Can Crawlee Handle Single-Page Applications (SPAs)?
Yes, Crawlee can effectively handle single-page applications (SPAs) using its browser-based crawlers: PlaywrightCrawler
and PuppeteerCrawler
. These crawlers are specifically designed to work with JavaScript-heavy websites where content is dynamically rendered on the client side, making them ideal for scraping React, Vue.js, Angular, and other modern SPA frameworks.
Understanding SPAs and Web Scraping Challenges
Single-page applications differ from traditional multi-page websites in several key ways:
- Dynamic Content Loading: Content is loaded via JavaScript after the initial page load
- Client-Side Routing: Navigation happens without full page reloads
- Asynchronous Data Fetching: Data is often loaded via AJAX/fetch requests
- Virtual DOM Updates: The DOM is updated dynamically without page refreshes
Traditional HTTP-based scrapers like CheerioCrawler
cannot execute JavaScript and will only see the initial HTML shell, missing all dynamically loaded content. This is where Crawlee's browser-based crawlers excel.
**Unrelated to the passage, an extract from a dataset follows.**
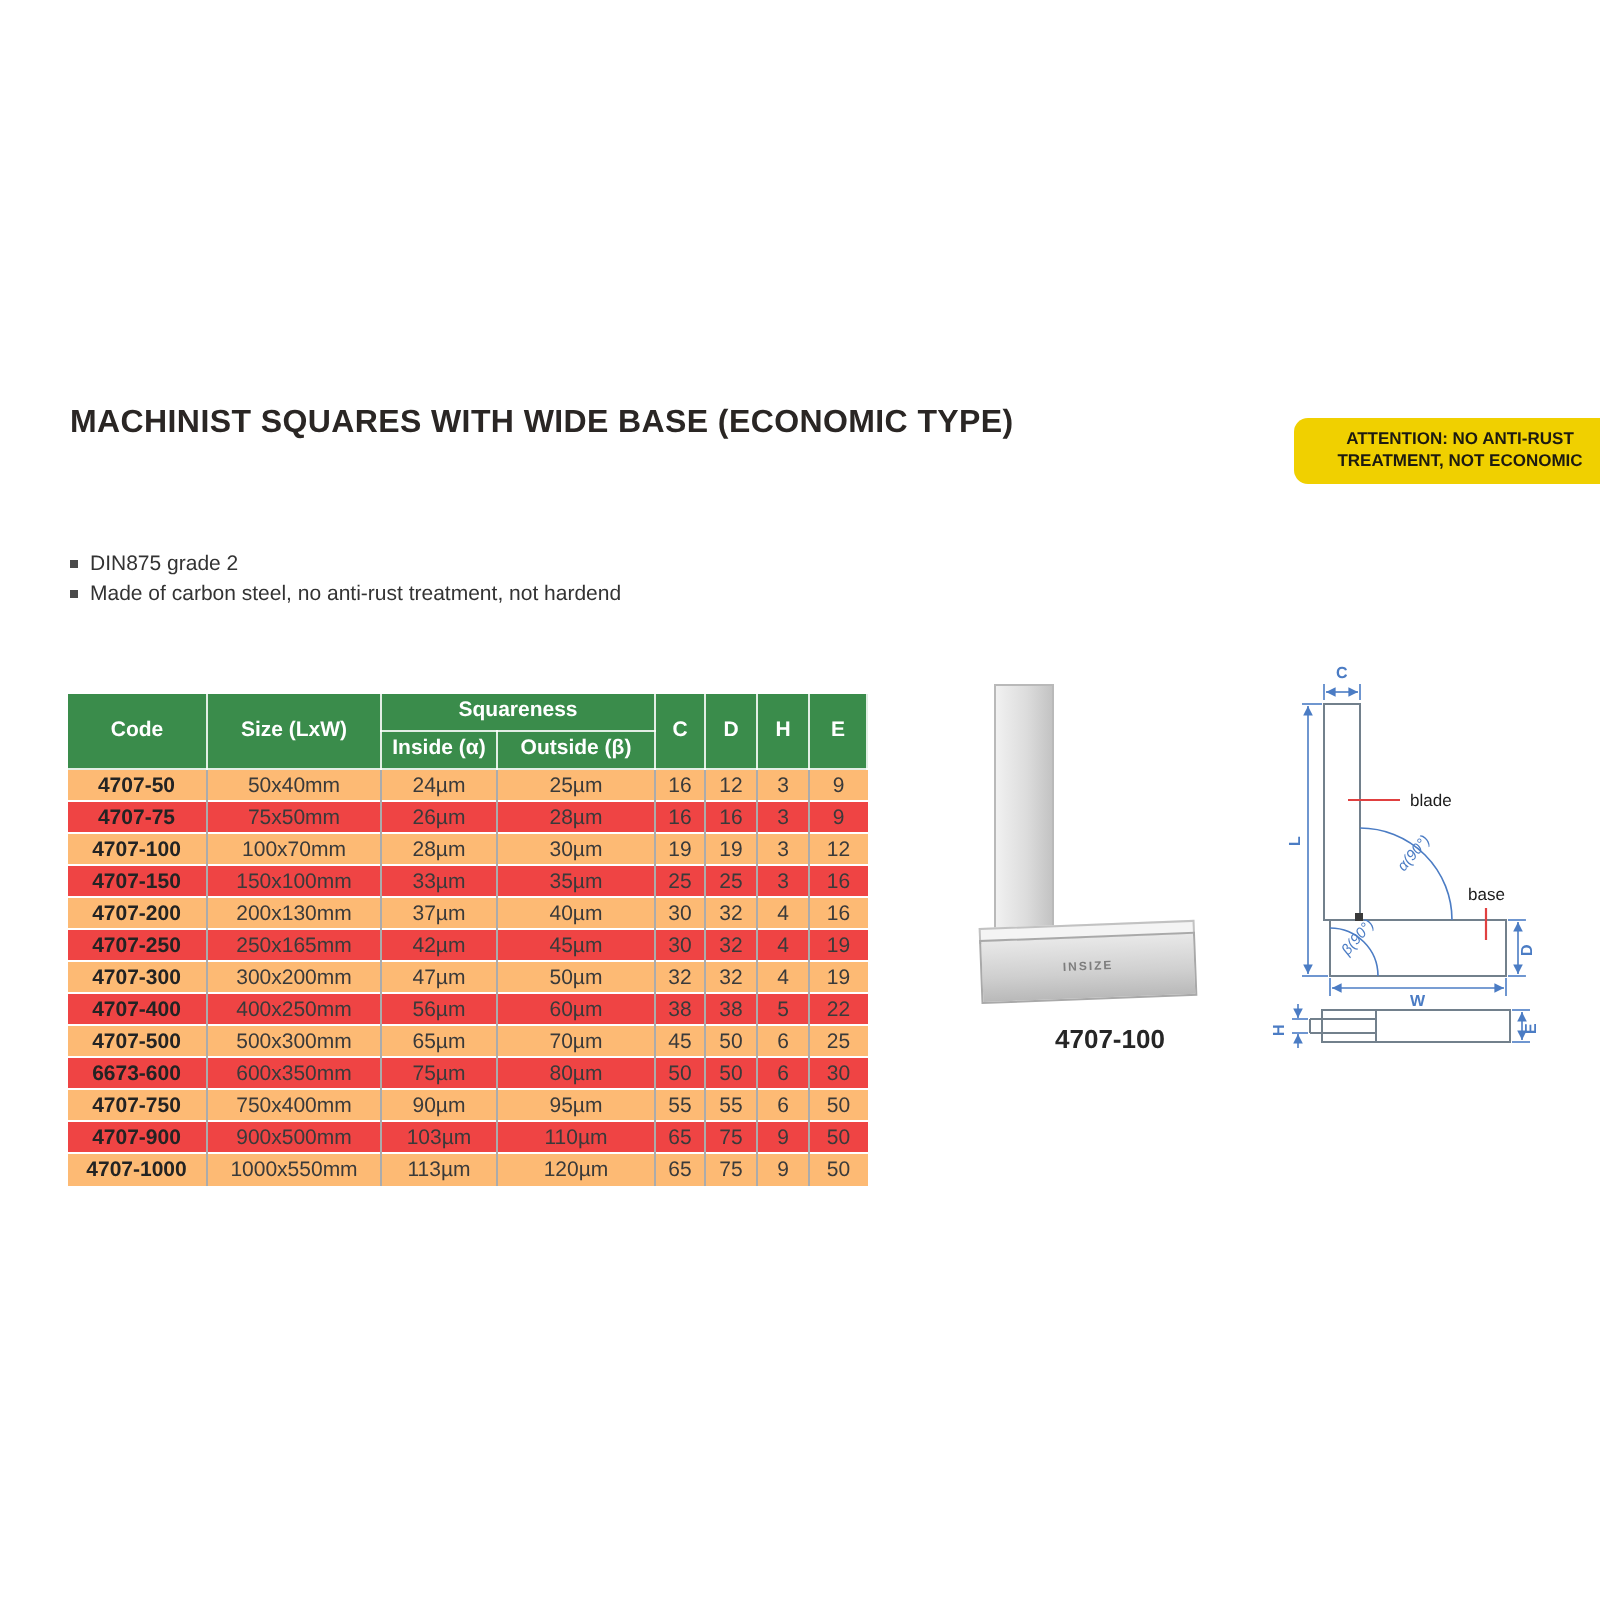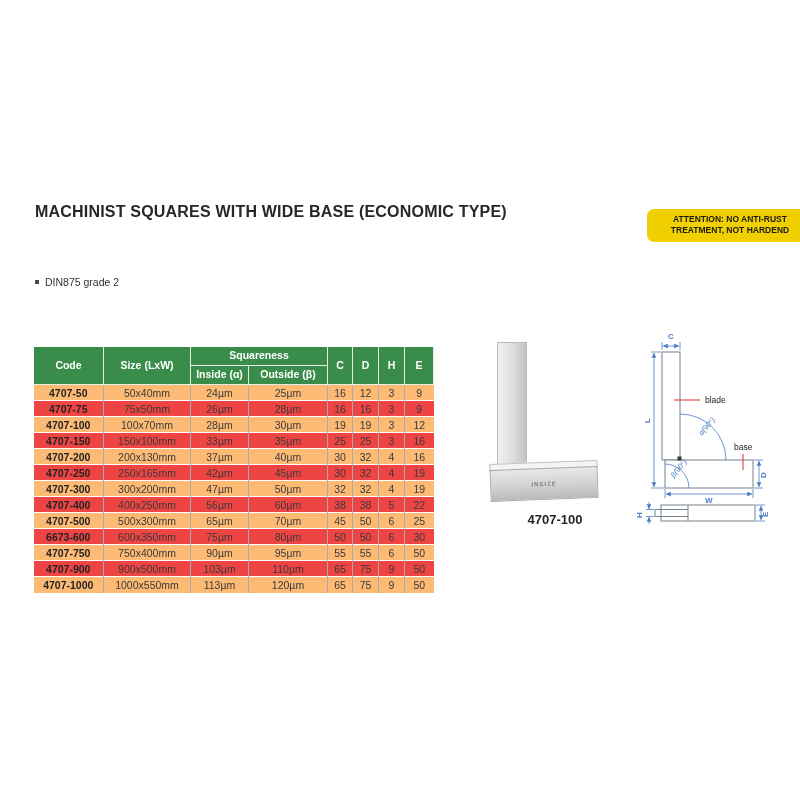"TREATMENT, NOT HARDEND" span { text: HARDEND -> ECONOMIC }
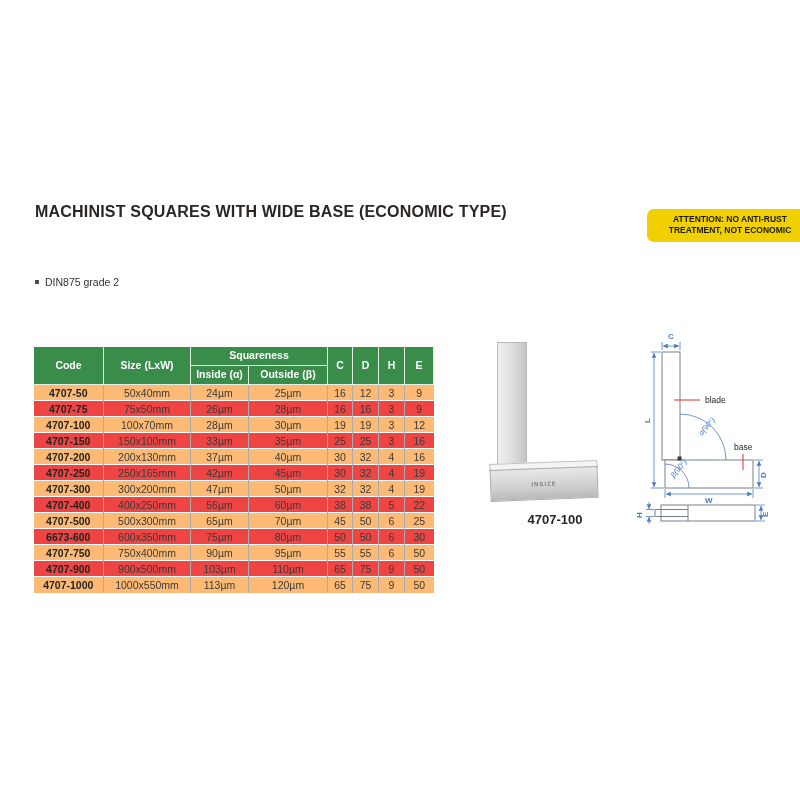"Made of carbon steel, no" div.feat { html: none -> <div> <span></span> <span>Made of carbon steel, no anti-rust treatment, not hardend</span> </div> }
Using PlaywrightCrawler for SPAs
PlaywrightCrawler
is the recommended choice for scraping SPAs due to Playwright's superior features and cross-browser support. Here's a comprehensive example:
import { PlaywrightCrawler, Dataset } from 'crawlee';
const crawler = new PlaywrightCrawler({
// Wait for network to be idle before considering page loaded
navigationTimeoutSecs: 60,
async requestHandler({ page, request, enqueueLinks }) {
console.log(`Processing: ${request.url}`);
// Wait for SPA content to load
// Option 1: Wait for specific selector
await page.waitForSelector('.product-list', { timeout: 10000 });
// Option 2: Wait for network idle
await page.waitForLoadState('networkidle');
// Option 3: Wait for specific time
await page.waitForTimeout(2000);
// Extract data after JavaScript has rendered content
const data = await page.evaluate(() => {
return Array.from(document.querySelectorAll('.product-item')).map(item => ({
title: item.querySelector('h2')?.textContent?.trim(),
price: item.querySelector('.price')?.textContent?.trim(),
description: item.querySelector('.description')?.textContent?.trim()
}));
});
// Save extracted data
await Dataset.pushData(data);
// Handle SPA pagination/navigation
await enqueueLinks({
selector: 'a.next-page',
transformRequestFunction: (req) => {
req.userData = { ...req.userData, pageType: 'listing' };
return req;
}
});
// Trigger SPA navigation if needed
const loadMoreButton = await page.$('button.load-more');
if (loadMoreButton) {
await loadMoreButton.click();
await page.waitForLoadState('networkidle');
// Extract additional content after click
}
},
// Handle failed requests
failedRequestHandler({ request, error }) {
console.error(`Request ${request.url} failed: ${error.message}`);
},
});
// Start with SPA URLs
await crawler.run([
'https://example-spa.com/products',
'https://example-spa.com/categories'
]);
Using PuppeteerCrawler for SPAs
PuppeteerCrawler
is another excellent option for handling SPAs, similar to crawling single-page applications using Puppeteer:
import { PuppeteerCrawler, Dataset } from 'crawlee';
const crawler = new PuppeteerCrawler({
launchContext: {
launchOptions: {
headless: true,
args: ['--no-sandbox', '--disable-setuid-sandbox']
}
},
async requestHandler({ page, request, enqueueLinks }) {
// Wait for SPA to initialize
await page.waitForSelector('[data-spa-ready]', { timeout: 15000 });
// Scroll to trigger lazy loading (common in SPAs)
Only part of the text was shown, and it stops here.